Since KBR, Inc. (NYSE:KBR) has experienced declining sentiment from the aggregate hedge fund industry, logic holds that there was a specific group of money managers who sold off their full holdings in the third quarter. Intriguingly, Brian Gustavson and Andrew Haley’s 1060 Capital Management cut the largest position of the 700 funds tracked by Insider Monkey, valued at close to $15.7 million in stock, and Steve Cohen’s Point72 Asset Management was right behind this move, as the fund dumped about $12.8 million worth. These transactions are intriguing to say the least, as aggregate hedge fund interest fell by 2 funds in the third quarter.
Let’s now take a look at hedge fund activity in other stocks similar to KBR, Inc. (NYSE:KBR). These stocks are Strategic Education, Inc. (NASDAQ:STRA), Houlihan Lokey Inc (NYSE:HLI), Jagged Peak Energy Inc. (NYSE:JAG), and LendingTree, Inc (NASDAQ:TREE). All of these stocks’ market caps are similar to KBR’s market cap.
Ticker | No of HFs with positions | Total Value of HF Positions (x1000) | Change in HF Position |
---|---|---|---|
STRA | 15 | 255963 | 3 |
HLI | 14 | 205633 | -4 |
JAG | 15 | 93556 | 5 |
TREE | 18 | 69523 | -1 |
Average | 15.5 | 156169 | 0.75 |
View table here if you experience formatting issues.

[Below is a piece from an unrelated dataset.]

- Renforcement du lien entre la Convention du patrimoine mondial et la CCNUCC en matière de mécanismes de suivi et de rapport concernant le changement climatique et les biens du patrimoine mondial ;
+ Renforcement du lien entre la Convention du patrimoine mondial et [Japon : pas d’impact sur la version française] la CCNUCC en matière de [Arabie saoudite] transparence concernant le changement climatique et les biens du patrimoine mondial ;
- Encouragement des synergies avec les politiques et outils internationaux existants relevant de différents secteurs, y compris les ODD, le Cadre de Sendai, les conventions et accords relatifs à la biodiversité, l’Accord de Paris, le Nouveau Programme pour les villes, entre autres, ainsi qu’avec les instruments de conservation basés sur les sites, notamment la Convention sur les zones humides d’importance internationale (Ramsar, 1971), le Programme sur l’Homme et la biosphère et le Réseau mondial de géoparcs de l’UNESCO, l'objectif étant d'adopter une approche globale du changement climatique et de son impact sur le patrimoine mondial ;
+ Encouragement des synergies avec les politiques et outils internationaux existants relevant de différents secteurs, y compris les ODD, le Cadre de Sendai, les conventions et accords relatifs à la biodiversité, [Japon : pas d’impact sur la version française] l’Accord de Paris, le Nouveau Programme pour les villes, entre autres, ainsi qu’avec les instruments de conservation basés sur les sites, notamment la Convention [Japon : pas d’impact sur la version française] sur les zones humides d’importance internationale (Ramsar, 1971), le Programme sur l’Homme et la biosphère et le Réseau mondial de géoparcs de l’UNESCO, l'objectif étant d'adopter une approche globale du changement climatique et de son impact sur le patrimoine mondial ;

As you can see these stocks had an average of 15.5 hedge funds with bullish positions and the average amount invested in these stocks was $156 million. That figure was $491 million in KBR’s case. LendingTree, Inc (NASDAQ:TREE) is the most popular stock in this table. On the other hand Houlihan Lokey Inc (NYSE:HLI) is the least popular one with only 14 bullish hedge fund positions. Compared to these stocks KBR, Inc. (NYSE:KBR) is more popular among hedge funds. Considering that hedge funds are fond of this stock in relation to its market cap peers, it may be a good idea to analyze it in detail and potentially include it in your portfolio.